京の剣客(司馬遼太郎 一夜官女 中公文庫昭和59年版所収)
司馬さんは短編の名手だと思う。長編はどうしても新聞の連載の都合上記述が細切れになって全体の構成に難ありな気がする。それに世間では二流の人物をあまりにも持ち上げすぎているとか結構一流の人材をあまりにも貶めているとかの批判も耳にする。ここの真偽はわからないが批判があることは事実である。
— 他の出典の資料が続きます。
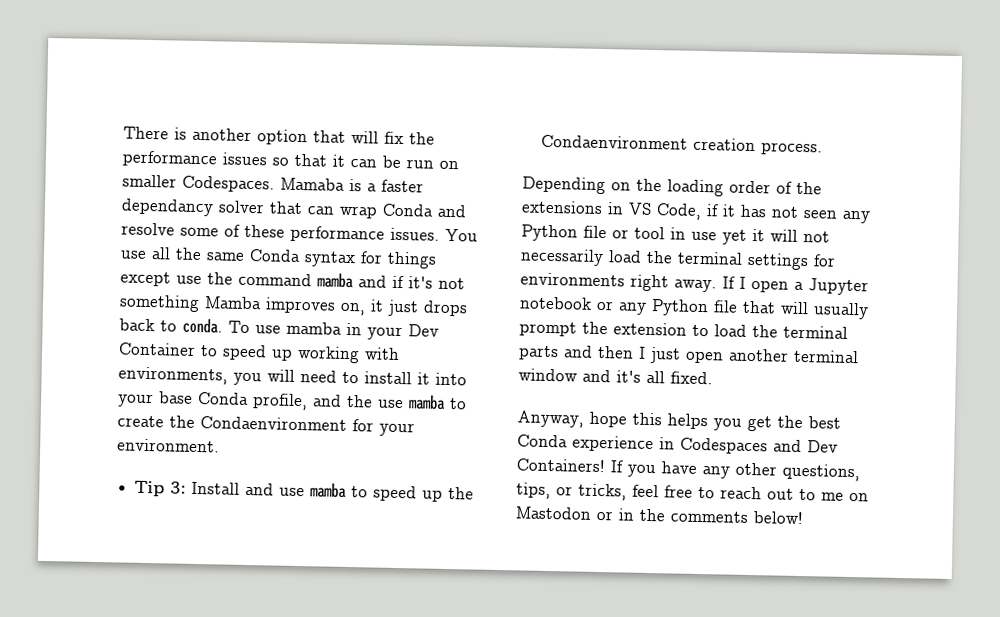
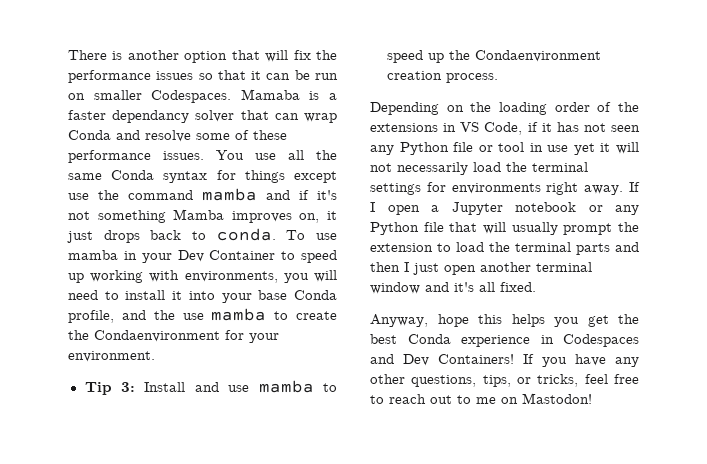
- If you have any other questions, tips, or tricks, feel free to reach out to me on Mastodon or in the comments below!
+ If you have any other questions, tips, or tricks, feel free to reach out to me on Mastodon!

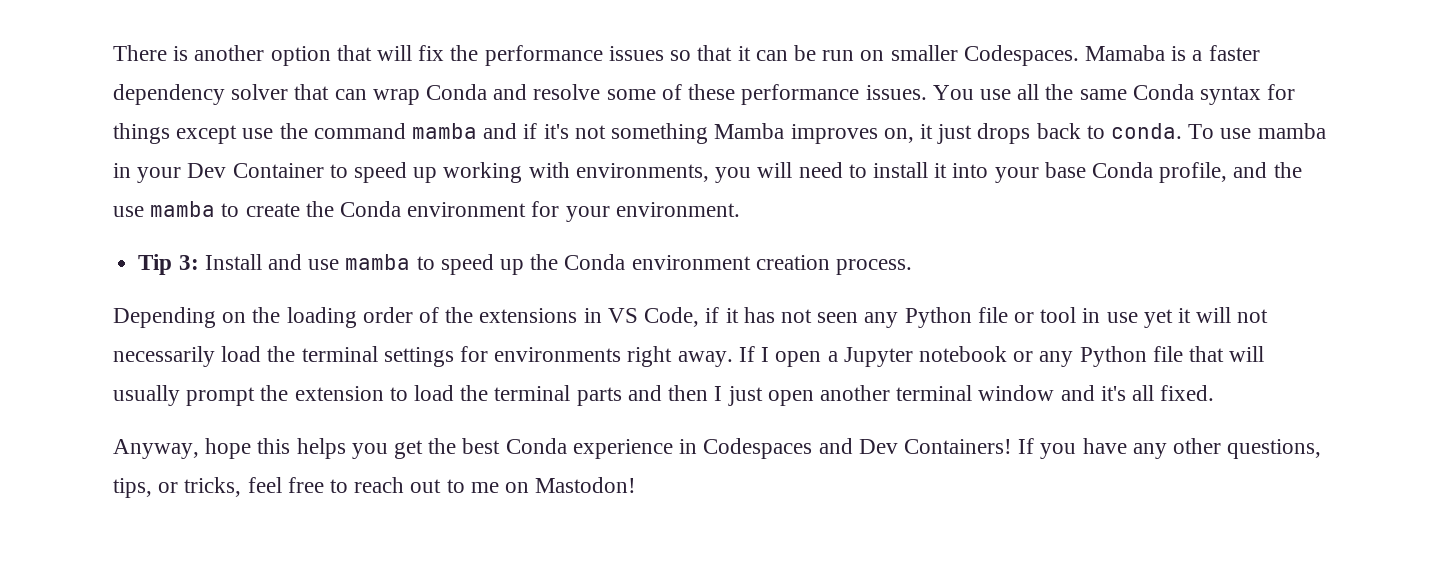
- Mamaba is a faster dependancy solver that can wrap Conda and resolve some of these performance issues.
+ Mamaba is a faster dependency solver that can wrap Conda and resolve some of these performance issues.
- To use mamba in your Dev Container to speed up working with environments, you will need to install it into your base Conda profile, and the use mamba to create the Condaenvironment for your environment.
+ To use mamba in your Dev Container to speed up working with environments, you will need to install it into your base Conda profile, and the use mamba to create the Conda environment for your environment.
- Tip 3: Install and use mamba to speed up the Condaenvironment creation process.
+ Tip 3: Install and use mamba to speed up the Conda environment creation process.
さて、京の剣客は京の剣法家吉岡一門が主人公であるがもちろん宮本武蔵も出てくる。ここでは兵法家によくある「気」がテーマになっている。本当に「気」というものがあるのかどうかは小説のことだから問わないことにして、「気」をテーマにしたところが司馬さんの偉いところ賢いところではないか。「気」でもって相手を威圧したという話が至る所に出てくる。または、扇子で真剣の相手をひょいひょいとカワシたというほんとか嘘かわからない話が出てくる。
これを暇なときに読むとあほらしい劇画を読まされた気になって読んでいる本を投げつけたくなるが、自分はもっと大きな仕事のできる人間であるのに今日もつまらない仕事をちまちまとやらされたと思っているサラリーマンが帰りの電車の中で(夜の8時とか9時台の30分ほどである)読むとどうであろう。「気」でもって敵を威圧できる凄い人間、扇子で真剣の相手をひょいひょいとカワす凄い人間に自分を重ね合わせるであろう。本当は俺は凄いという思いがここに共鳴する。そこでわずかに溜飲をさげることができるのである。これがどのくらい本人の心の安定ひいては社会の安寧に役立ったことか。
司馬さんは、旧陸軍で少尉だったか中尉だったかをお勤めになりかつ新聞社にお勤めになった。青雲の志を持っているのにおおきな組織の中でゴマ粒の扱いをされる人間の悲哀をつぶさに経験された。それがこの短編(他の短編でもそういうのはあるけど)のテーマの選択に重大な影響を与えている。そしてそれは大成功をおさめたと思う。読者は登場人物に自分を重ね合わせ、かつ同時に作家である司馬さんにも自分を重ねわせるという複雑なことを帰りの電車の中でやるのである。それで少しだけ足取りを軽くして駅からの暗い家路につくことができたに相違ない。
お話変わって司馬さんの小説の書き方を司馬史観というらしいが、その手法は森鴎外の歴史小説の書き方が原型であろう。人物を斜め上の高いところから描写するとか、登場人物について調べている作者そのヒトが小説の中に出てきてちょうど劇中劇と同じ効果を出すとか、終わりの言葉に詩的でヒトの心に長く印象に残る言葉を選ぶなどである。
人物を斜め上の高いところから描写するとは、吉川英治と司馬遼太郎の宮本武蔵を読み比べればわかるが司馬さんの方は心境を表現する言葉が乾いたよそよそしいもので登場人物の誰をも味方しないものになっているの意味で、突き放したよそよそしい人間関係の中にある現代人(といっても昭和末期のころ)にぴったりくる。作者が作中に登場するのは一方は渋江抽斎、もう一方は空海の風景によく現れている。また終わりの言葉は例えば高瀬舟は「沈黙の人二人を載せた高瀬舟は、暗い水の面をすべっていった。」であり京の剣客は「武蔵が・・・・で余生を送っていたころの話である。」とある。
同じ作風なのに森鴎外の作品は、読者として(いつも等身大の自分の像が何であるわからないままの)サラリーマンを措定していないのでマスとしての読者を獲得できなかった。当時サラリーマンはほぼいなかったから当然である。だから純文学としてしか生きられなかったと言うことではないかと思う。司馬さんは常に自分と同じような悩みを持つ読者を頭に置いて書いておられる。
ここで司馬さんとお商売をつなげるのは失礼な話だが、相手の気持ちが分かることがお商売の基本であるとはあちこちのヒトが言ってることである。